Posted by glassman on :
 
the situation appars to be worse by far, than watergate..

the watergate break-in was a joke,in the sense of need/national security.

this case was what got me really interested in looking at the Bush admin as a neutral observer and not a GOP member....(not moore)

[This message has been edited by glassman (edited October 20, 2004).]
 


Posted by keithsan on :
 
in the beltway appearance can be deceiving.

[This message has been edited by keithsan (edited October 20, 2004).]
 


Posted by glassman on :
 
my e-mail acct is fixed, i don't know why..but it worked finally..

[This message has been edited by glassman (edited October 20, 2004).]
 


Posted by keithsan on :
 
......novak has a good point.....everyone else false claims....? political?

[This message has been edited by keithsan (edited October 20, 2004).]
 


Posted by glassman on :
 
Tenet was a political appointee...

one of the things about Wash. is that you have to remember that it is really run by civil service people... Bush has had a hard time with that, Reagan DID NOT!!!!!

Reagan was loved, he did some dumb stuff, but he was loved,by the people he worked with,

it isn't fun to go to the toilet and find no paper is it???? don't forget the little guys.....
 


Posted by futuresobjective on :
 
quote:
Originally posted by keithsan:
LOL- did someone mention stem cells....

if i were your president christopher reeves could walkd again, stevie wonder would be able to see......(notice not quoted) not far off though, that was the hint...

...in response to why we shouldn't be quoting moore....

....not a lot of people quoting limbaugh, hannity and those other windbags....

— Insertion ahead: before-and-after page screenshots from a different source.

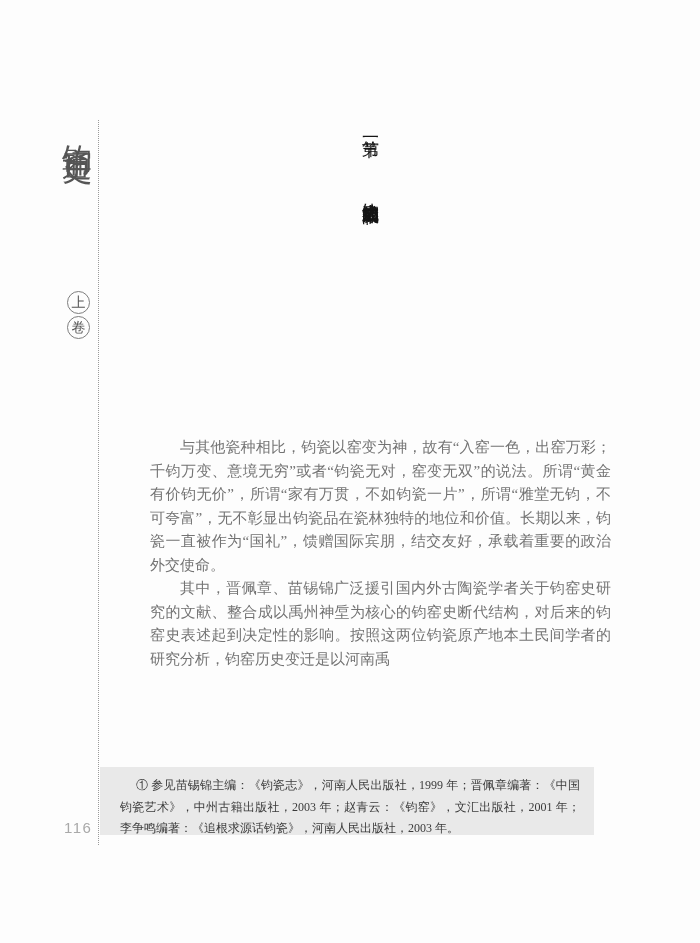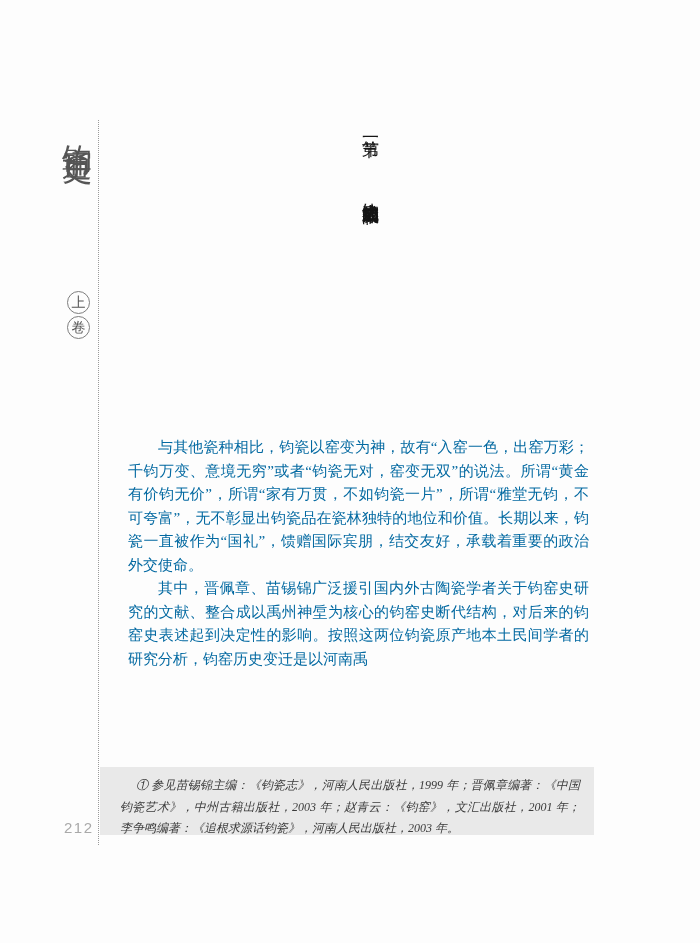--- a/index.html
+++ b/index.html
@@ -48,10 +48,10 @@
   .section-title { top: 190px; }
   
   .body-text {
-    position: absolute; left: 128px; top: 436px;
+    position: absolute; left: 150px; top: 436px;
     width: 461px;
     font-size: 15px; line-height: 23.5px;
-    color: #0369a1;
+    color: #737373;
     text-align: justify;
   }
   .body-text p {

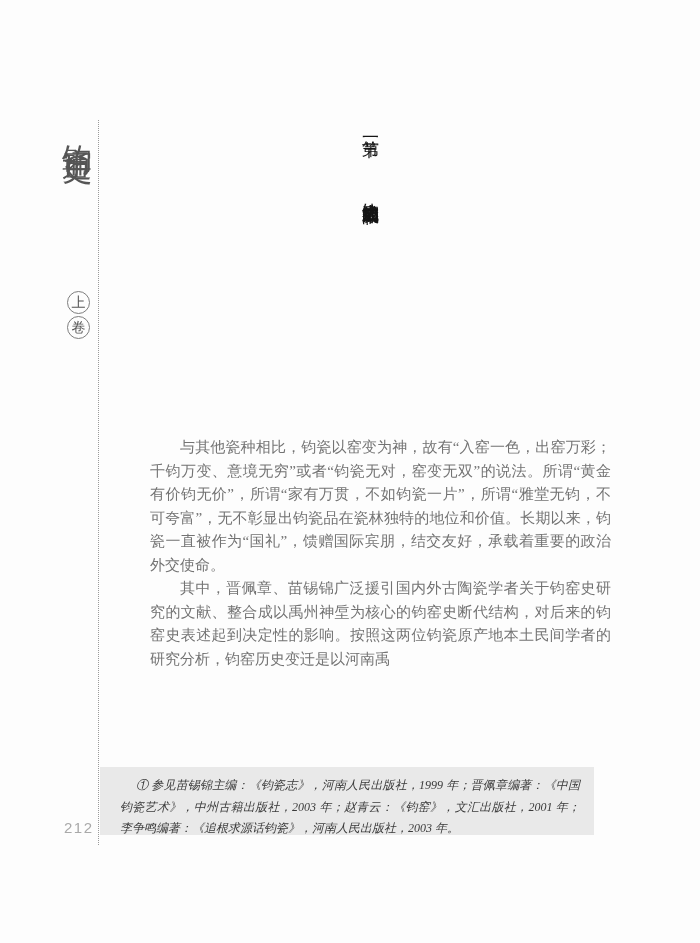--- a/index.html
+++ b/index.html
@@ -71,7 +71,6 @@
   .footnote-text {
     font-size: 12px; line-height: 21.5px;
     color: #3a3a3a;
-    font-style: italic;
     text-align: justify;
     text-indent: 16px;
   }

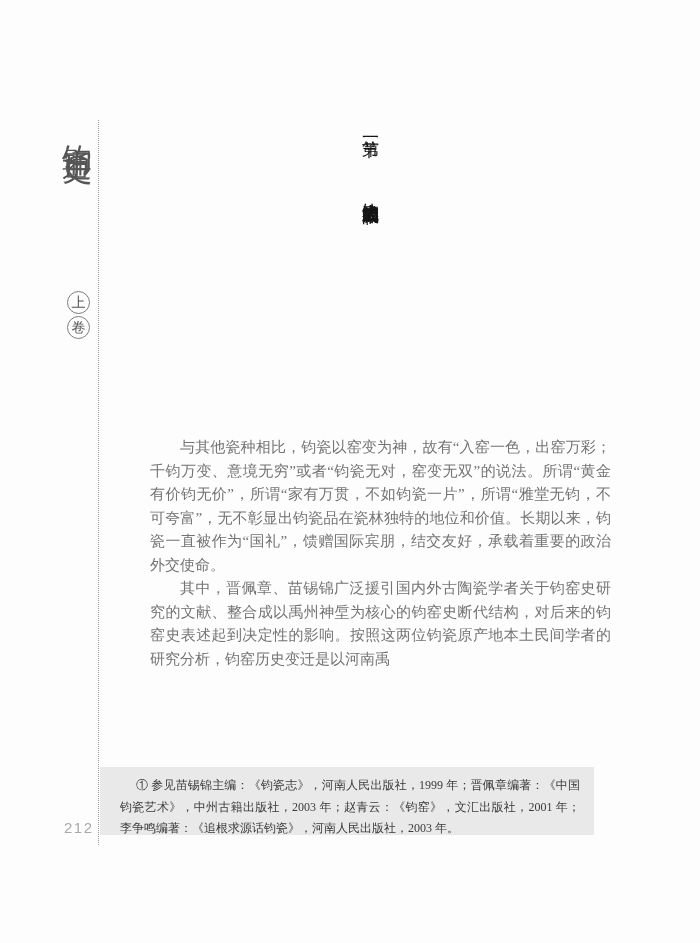--- a/index.html
+++ b/index.html
@@ -108,7 +108,7 @@
     <p class="footnote-text">① 参见苗锡锦主编：《钧瓷志》，河南人民出版社，1999 年；晋佩章编著：《中国钧瓷艺术》，中州古籍出版社，2003 年；赵青云：《钧窑》，文汇出版社，2001 年；李争鸣编著：《追根求源话钧瓷》，河南人民出版社，2003 年。</p>
   </div>
 
-  <div class="page-number">212</div>
+  <div class="page-number">116</div>
 
 </div>
 

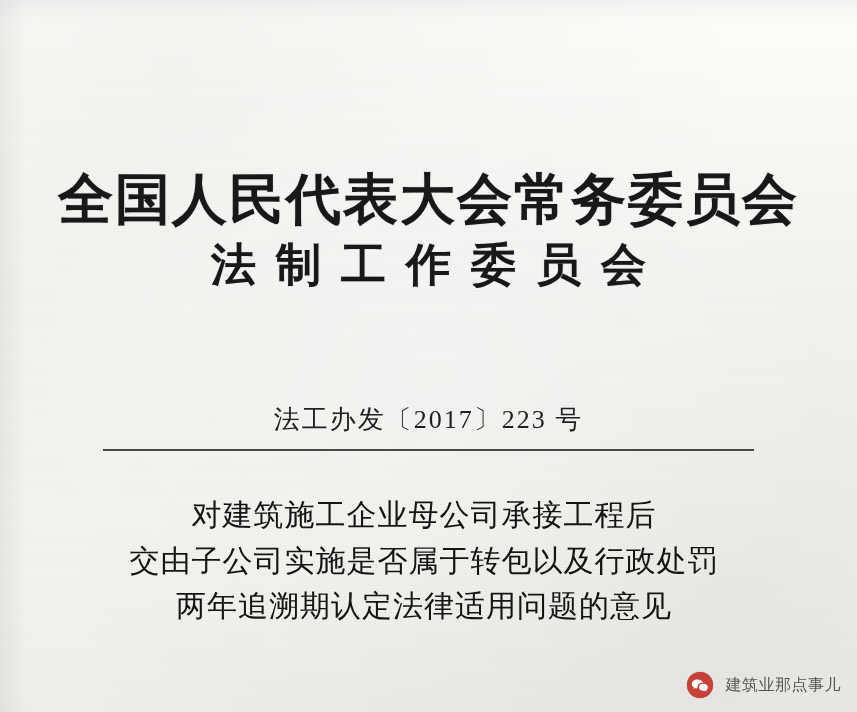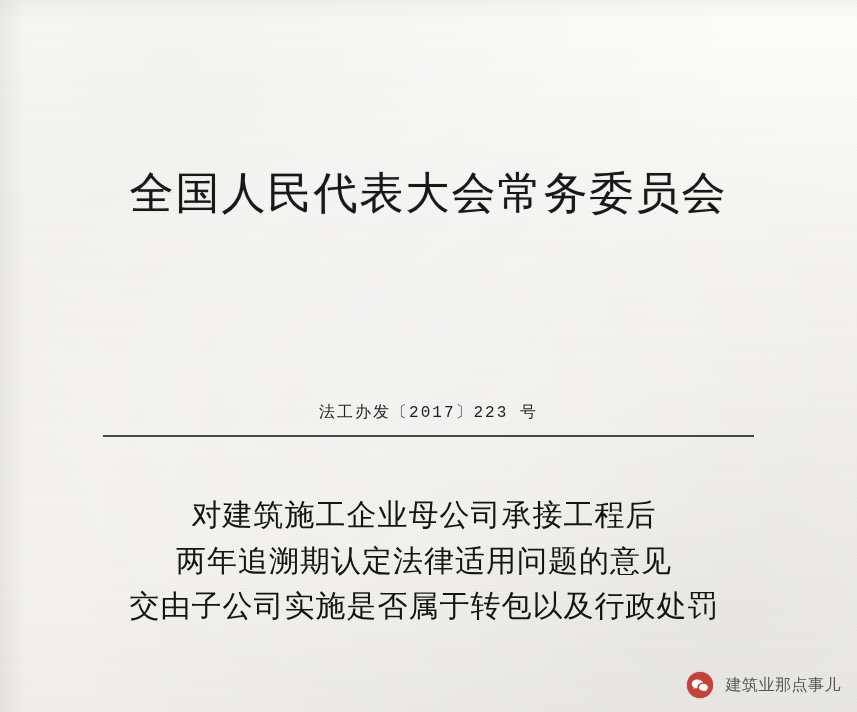--- a/index.html
+++ b/index.html
@@ -59,8 +59,8 @@
   }
   .masthead .line1 {
     font-family: "Liberation Serif", serif;
-    font-weight: normal;
-    font-size: 44px;
+    font-weight: bold;
+    font-size: 55px;
     letter-spacing: 2px;
     line-height: 1.25;
     color: #181818;

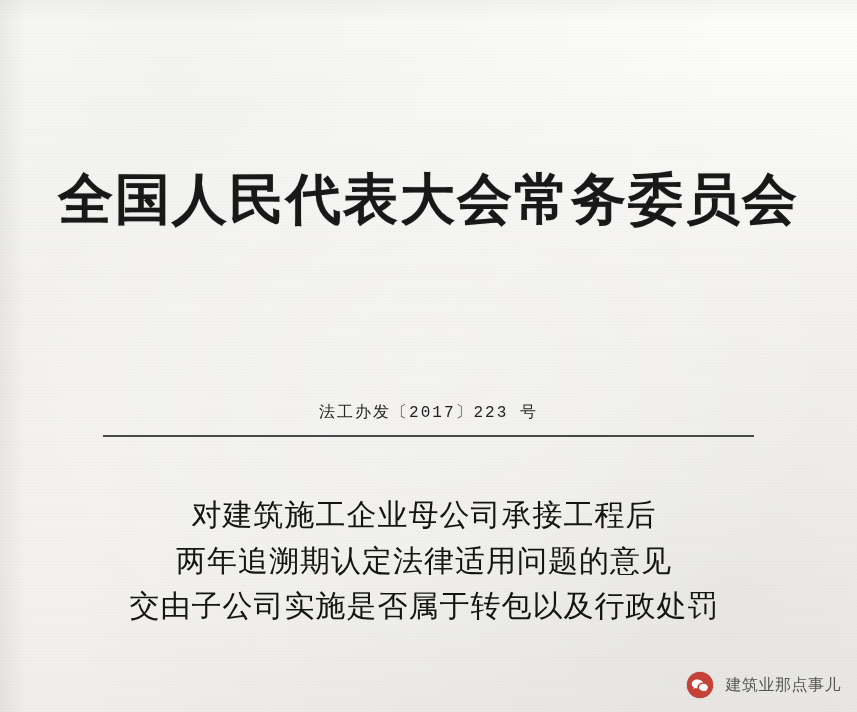--- a/index.html
+++ b/index.html
@@ -182,6 +182,7 @@
 
     <div class="masthead">
       <div class="line1">全国人民代表大会常务委员会</div>
+      <div class="line2">法制工作委员会</div>
     </div>
 
     <div class="doc-number-block">

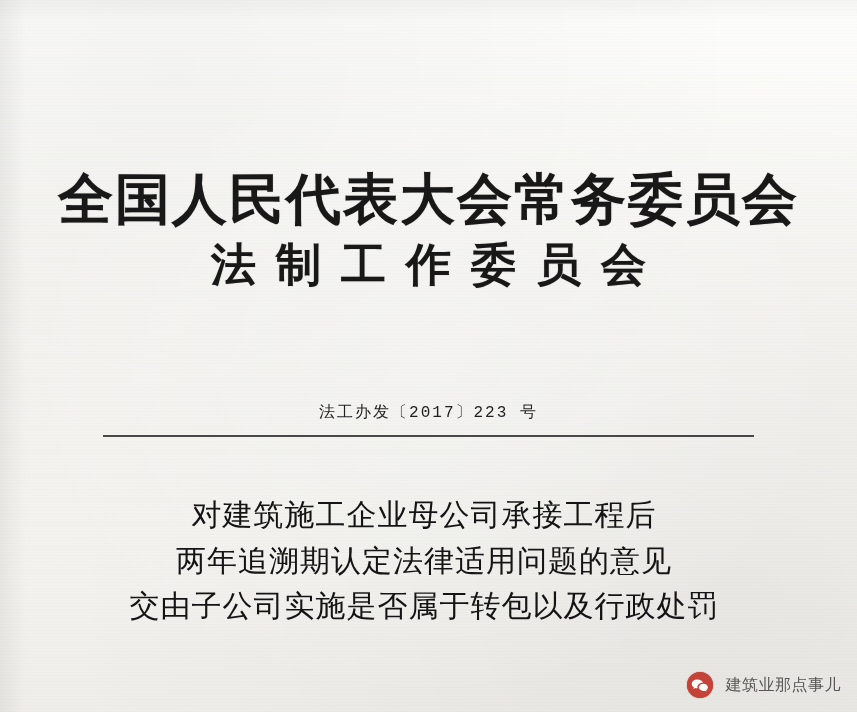--- a/index.html
+++ b/index.html
@@ -85,8 +85,8 @@
     text-align: center;
   }
   .doc-number {
-    font-family: Liberation Mono, monospace;
-    font-size: 16px;
+    font-family: Liberation Serif, serif;
+    font-size: 26px;
     letter-spacing: 2px;
     color: #1f1f1f;
     padding-bottom: 8px;

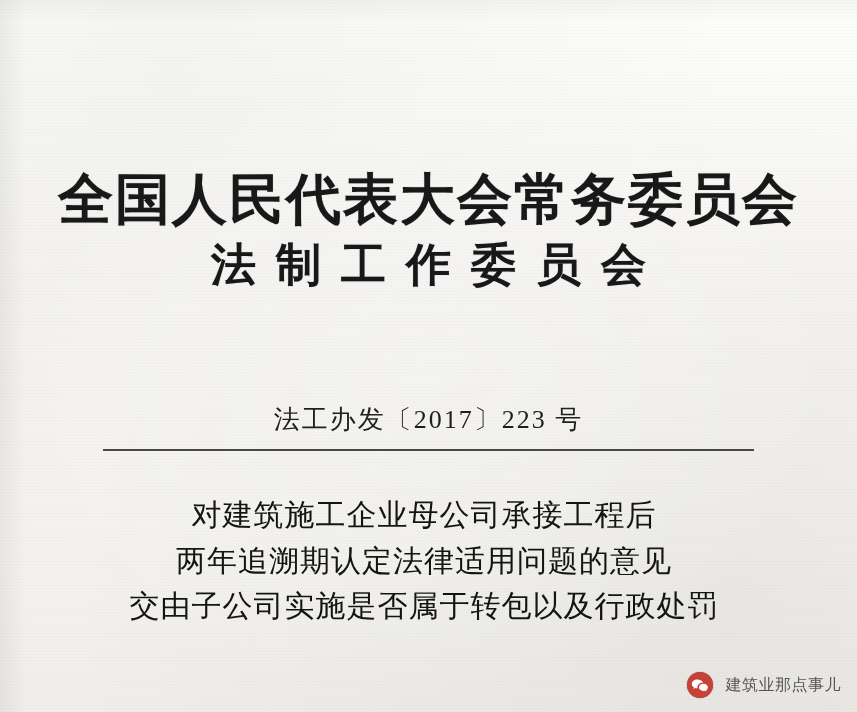--- a/index.html
+++ b/index.html
@@ -192,8 +192,8 @@
 
     <div class="title">
       <div class="tline">对建筑施工企业母公司承接工程后</div>
+      <div class="tline">交由子公司实施是否属于转包以及行政处罚</div>
       <div class="tline">两年追溯期认定法律适用问题的意见</div>
-      <div class="tline">交由子公司实施是否属于转包以及行政处罚</div>
     </div>
 
   </div>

nor for opinion people who werent asked to resign......(the have the opposite bias to clarke etc.)

LOL


the idea that he would have been able to walk again is ludicrous, at least in his lifetime. the idea that he could have seen again is also insane. Study after study would've had to be conducted, and any results are and would most likely be at least 15-20 years off. It is not not reasonable to state (or hint) that things that can simply not be accomplished could be, its just not. People voting based on that want further advancement in that field, as we all do, however that advancement will most likely no come in time for the majority of people who presently need it. There is a fine balance between life and science. Science is the study and preservation of life (weapons aside) and fetal stem cell research is presently sitting on that line. The cells currently available are being studies, and I am sure in the future applications will be made, but for now I do see adult stem cells as a viable alternative. Both are being studies, and both have the potential to do many good things. The question is which one is forcing something negative to happen in order for the good? It is all opinion at this point. Eventually that opinion will be forced into judgment, but for now I feel comfortable with the point we are at.
 


Posted by keithsan on :
 
quote:
Originally posted by keithsan:
has he said he doesn't want osama anymore, killing him and him being the number one priority are 2 totally different things. no don't dig up dd. I want that maggot hunted down, but, first i want my ass protected!

on iraq, you know my opinion and don't give me the spin that because of iraq there is no osama. thats bull. first its the lack of dropping a nuke when your intelligence is crap. another million soldiers won't find that needle any quicker.

He will be found though.... how many days till election...



he's baaaaaaaaaacccccccccck

 


Posted by tigertony on :
 
Hmm wonder why,another kerry fan.Figure it out,he wants kerry to win.That right there should tell people it's bad for us.